Harvey dessine ce petit visage jaunes souriant et la compagnie l’adopte directement en faisant des badges, des cartes de visites et des posters qui sont distribués aux employés ainsi qu’aux clients de l'entreprise. La légende veut qu’Harvey n'ait été payé que 45 dollars pour cette création. Et il n’en tira absolument aucun revenu lorsque ce logo est largement utilisé dans tout type de communication et produits dérivés car Harvey Ball ni la compagnie d’assurance de Worchester n’en ont déposé le copyright.

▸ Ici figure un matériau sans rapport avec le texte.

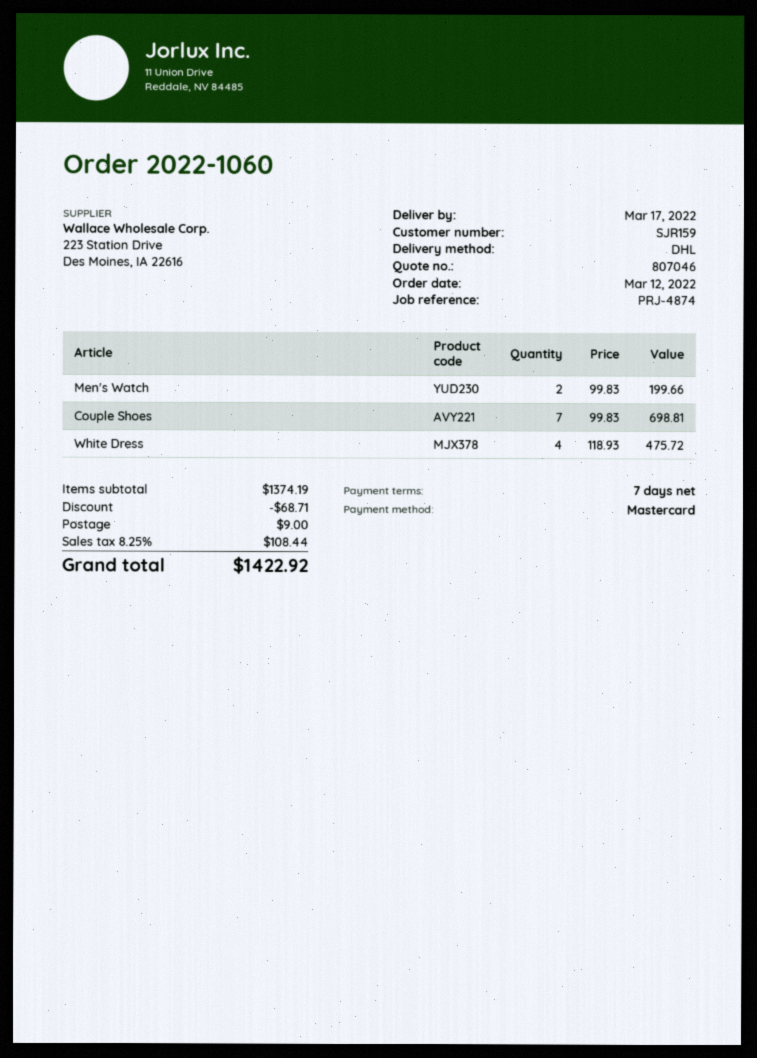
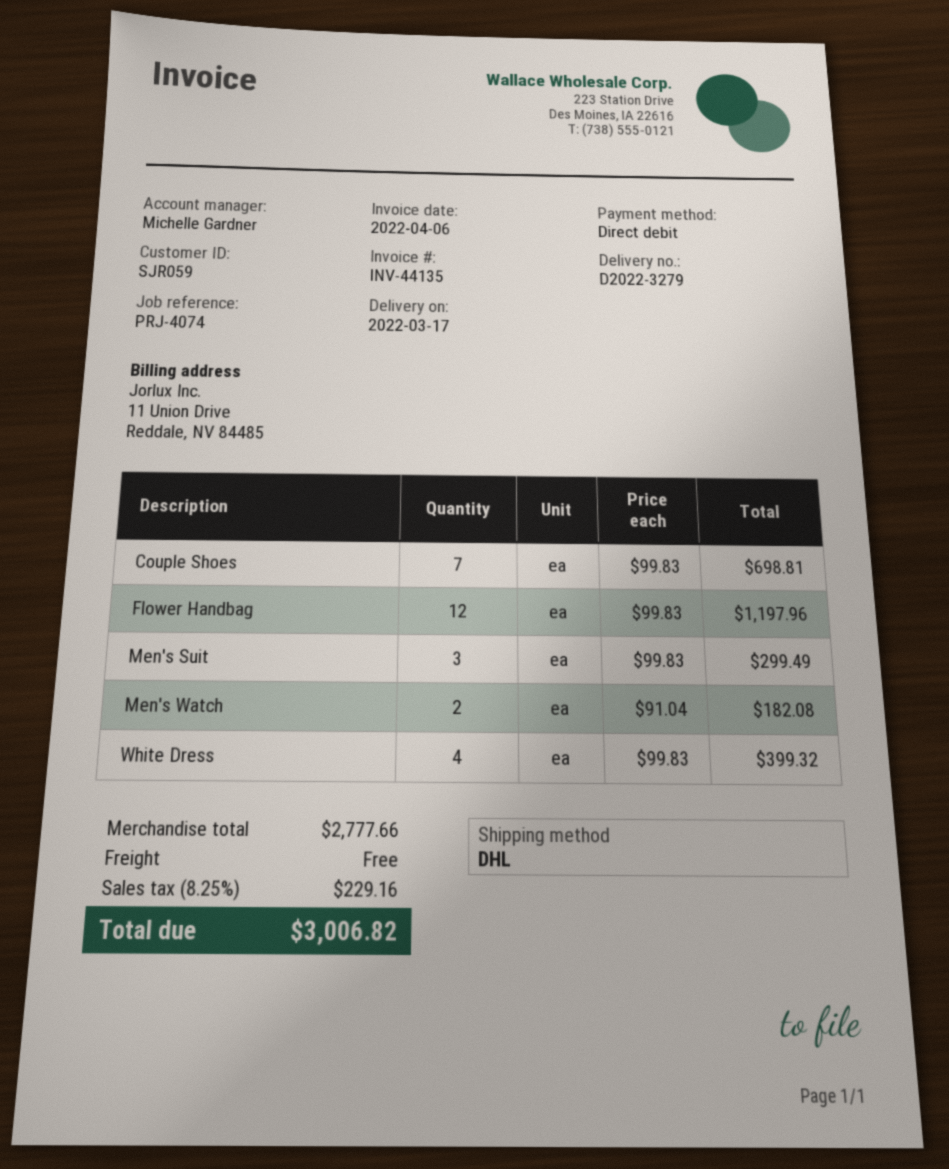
customer number: SJR159 -> SJR059
reference: PRJ-4874 -> PRJ-4074
payment method: Mastercard -> direct debit
Men's Watch: 2 x 99.83 = 199.66 -> 2 x 91.04 = 182.08
White Dress: 4 x 118.93 = 475.72 -> 4 x 99.83 = 399.32
Flower Handbag: none -> 12 x 99.83 = 1197.96
Men's Suit: none -> 3 x 99.83 = 299.49
subtotal: 1374.19 -> 2777.66
discount: 68.71 -> none
shipping: 9.00 -> 0.00
tax: 8.25% = 108.44 -> 8.25% = 229.16
total: 1422.92 -> 3006.82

C'est là qui l’histoire devient folle car c’est presque dix ans après que le Smiley est déposé en tant que marque par un… Français. C’est le journaliste Franklin Loufrani qui le dépose car il l'utilise dans les pages de France Soir. On lui avait donné la mission de faire une page spéciale bonnes nouvelles et il s’était dit que ça serait encore plus visuel si le O de France Soir contenait un petit visage souriant. Voyant le succès et le boulevard commercial autour de ce petit symbole, Franklin Loufrani dépose ce smiley d’abord en France puis dans une centaine de pays. Il crée ensuite une société en Grande Bretagne, The Smiley World, dans les années 90. Et là avec son fils Nicolas, ils vont décliner dans tous les sens jusqu’à nos émoticônes partout dans nos téléphones.

Mais la musique dans tout ça me direz vous ? Et bien ça commence dans les années 70 dans un délire très hippie age, notamment dans le Windsor Free Festival en Angleterre qui squatte illégalement pour faire un grand moment de partage à la Woodstock, en gros l’ancêtre des Raves et Free Parties et qui brandissait partout le Smiley de Harvey Ball. Mais c’est un peu plus tard, dans les années 80 aussi en Angleterre qu’un autre mouvement s’en empare totalement : La Dance Music. Son utilisation d’origine viendrait du DJ Danny Rampling rejoignant Paul Oakenfold à Ibiza pour son anniversaire en septembre 1987, le deuxième Summer of Love. Les deux DJs découvrent un univers incroyable notamment dans le club à ciel ouvert l’Amnésia. En revenant à Londres, Danny veut récréer l’Amnésia dans sa propre soirée nommée Shoom. 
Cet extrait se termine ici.